J.J.: Well, I have to say it takes place in 1973, or it begins in 1973, which would help a lot in the description. I think if I had to describe him, he’d look like Gregg Allman, with his long blonde hair down past his shoulders, and long mustache, and very thin. Good looking. So, he looks like Gregg Allman, he smokes bad weed like Willie Nelson, and seems to have more crimes committed than Robert Downey, Jr.
But he’s, basically, I chose him for one reason. My brother went to Vietnam, and a lot of the stories in there are from him and from other Marines that have gone over to Vietnam, and I embellished them some. But this particular character, Jackson Hurst, he’s got PTSD, but he just doesn’t understand it because they didn’t have post-traumatic stress disorder back then.
J.J.: Jackson Hurst is probably the poster-child of losers. He can’t stay out of prison, he’s addicted to heroin, he lost his girlfriend because of that, he lost his job because of that. He lives with his mother and he’s 24 years old, now. That doesn’t sound too bad nowadays, there’s a lot of 24-year-olds living with their parents. Thank God my kids aren’t. But back then, if you lived with your parents at age 24 you were a loser.
Stephen: You know, I have to say, I was a junior in high school in 1973, and I moved out like two weeks after my senior year. So, yeah. Back in the day, I mean if you were still at home after age 19, you were bordering on being a loser.
J.J.: Exactly. And so he’s, like I said, he’s the poster-child of losers. He actually robs from his neighbors and steals, and he’s been in and out of prison. So, he’s really only got two choices. And one choice is to either die, and the other choice is either to go to prison. So he needs an event to happen in order to save him. And that event happens, which I’ll go into later.

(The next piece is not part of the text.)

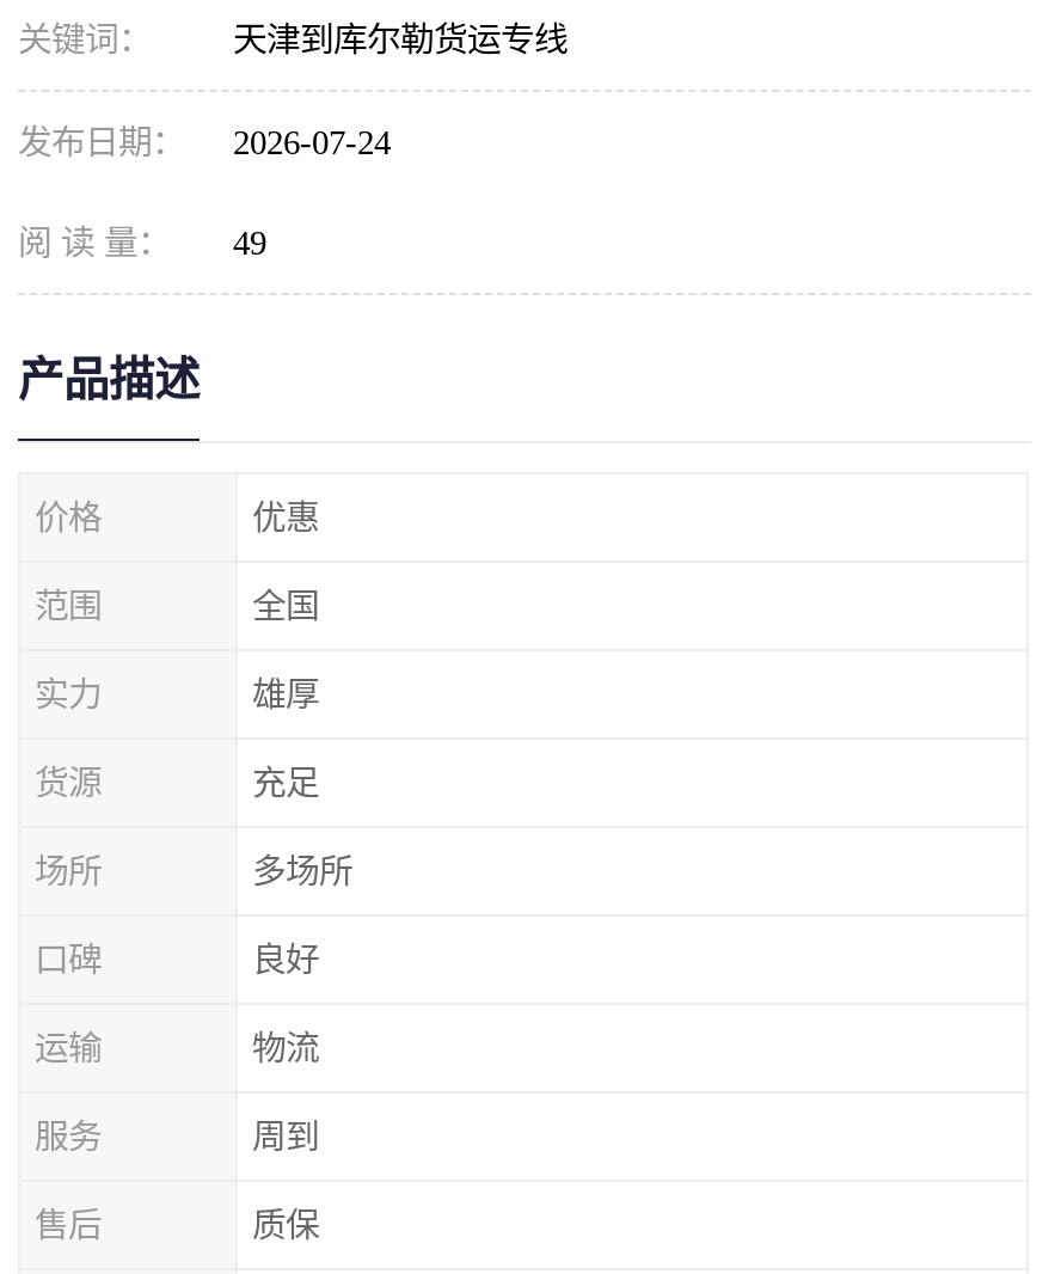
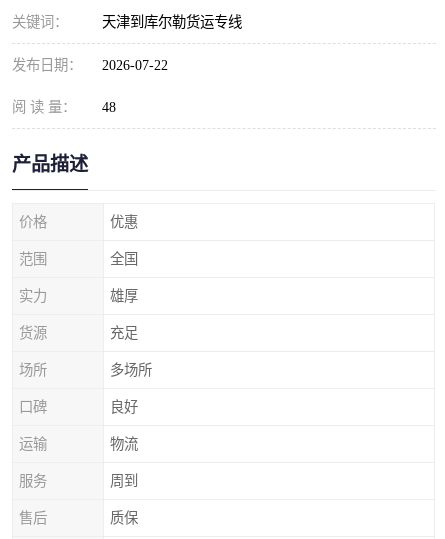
[18,123,391,161] 发布日期： 2026-07-24 -> [12,57,168,73] 发布日期： 2026-07-22
[18,223,266,262] 阅 读 量： 49 -> [12,99,116,115] 阅 读 量： 48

But basically, the character is quite unusual for a private investigator, and he kind of stumbles his way through at least the first book. I’ve written this in two books. And he stumbles his way through.
Stephen: He’s one of those guys that grows on you. He’s a little repulsive in the beginning, but as the story goes on he really begins to grow on you. And by the end of the book, I’m like “Oh I hope this isn’t the end for Jackson.”
J.J.: Well, that’s the thing that authors have to do. Especially crime authors, and I’m sure if there’s some listening that they understand that you have to take your character. You have to have an event that changes their life, and then you have to have escalating trouble and be a sadist. You have to do everything you can to keep that protagonist from reaching their goal.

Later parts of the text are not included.